Population (2026-01-01)
- • Total: 2,978
- • Density: 50.42/km^{2} (130.6/sq mi)
- Time zone: UTC+1 (CET)
- • Summer (DST): UTC+2 (CEST)
- Postal code: 739 12
- Website: www.celadna.cz

= Čeladná =

Čeladná is a municipality and village in Frýdek-Místek District in the Moravian-Silesian Region of the Czech Republic. It has about 3,000 inhabitants. The municipality is located on the Čeladenka Stream in the Moravian-Silesian Beskids mountain range.

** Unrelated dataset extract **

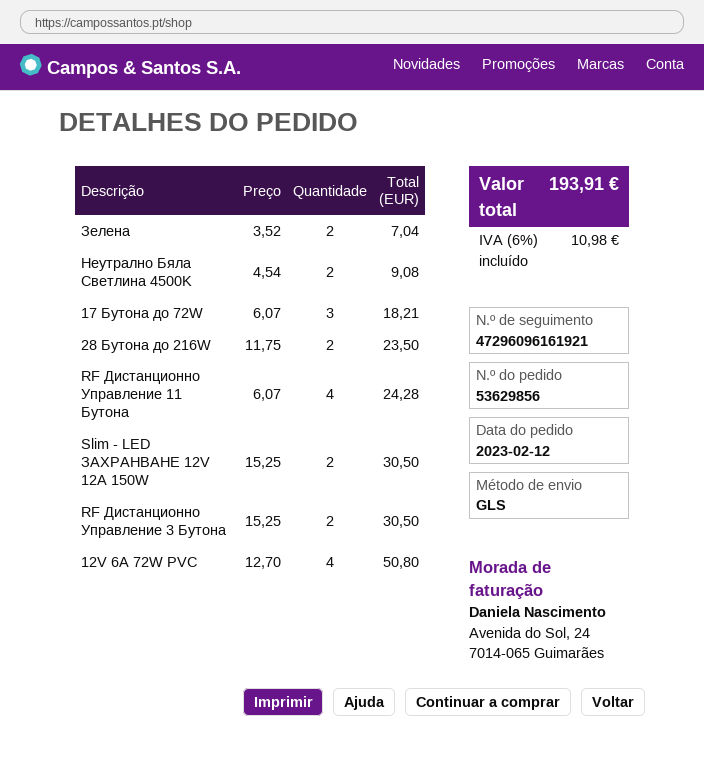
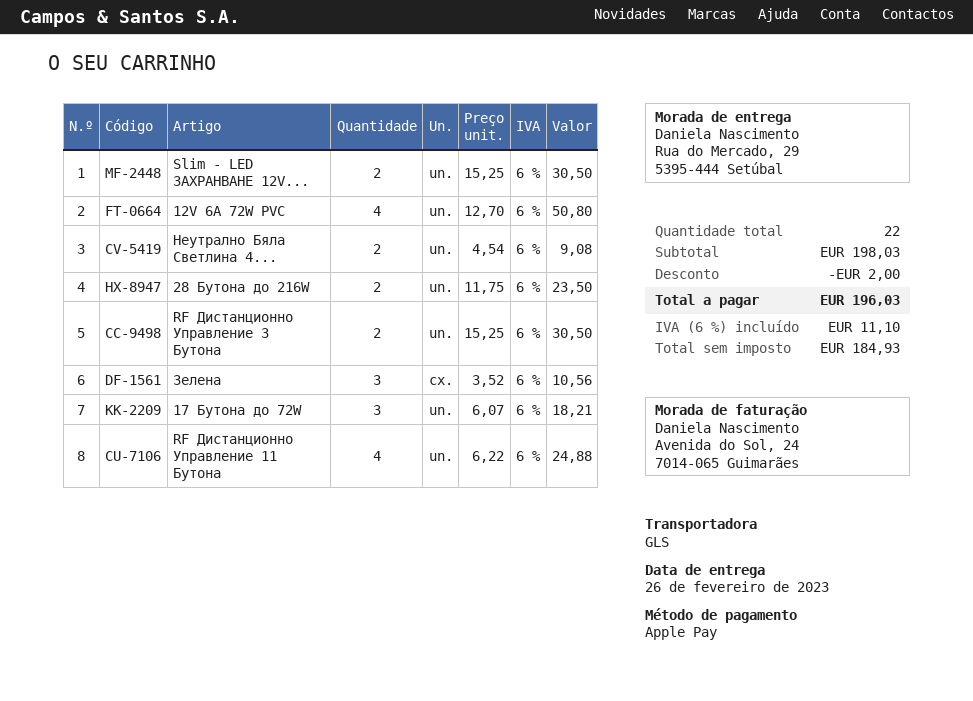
Зелена: 2 x 3.52 = 7.04 -> 3 x 3.52 = 10.56
RF Дистанционно Управление 11 Бутона: 4 x 6.07 = 24.28 -> 4 x 6.22 = 24.88
discount: none -> 2.00
tax: 6% = 10.98 -> 6% = 11.10
total: 193.91 -> 196.03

In the 21st century, Čeladná has become a holiday resort. It is known for the largest golf course in the Czech Republic.

==Geography==
Čeladná is located about 14 km south of Frýdek-Místek and 27 km south of Ostrava. It lies in the Moravian-Silesian Beskids mountain range. The highest point is the mountain Smrk at 1276 m above sea level. The municipality is situated in the valley of the Čeladenka Stream.

==History==
The first written mention of Čeladná is from 1581.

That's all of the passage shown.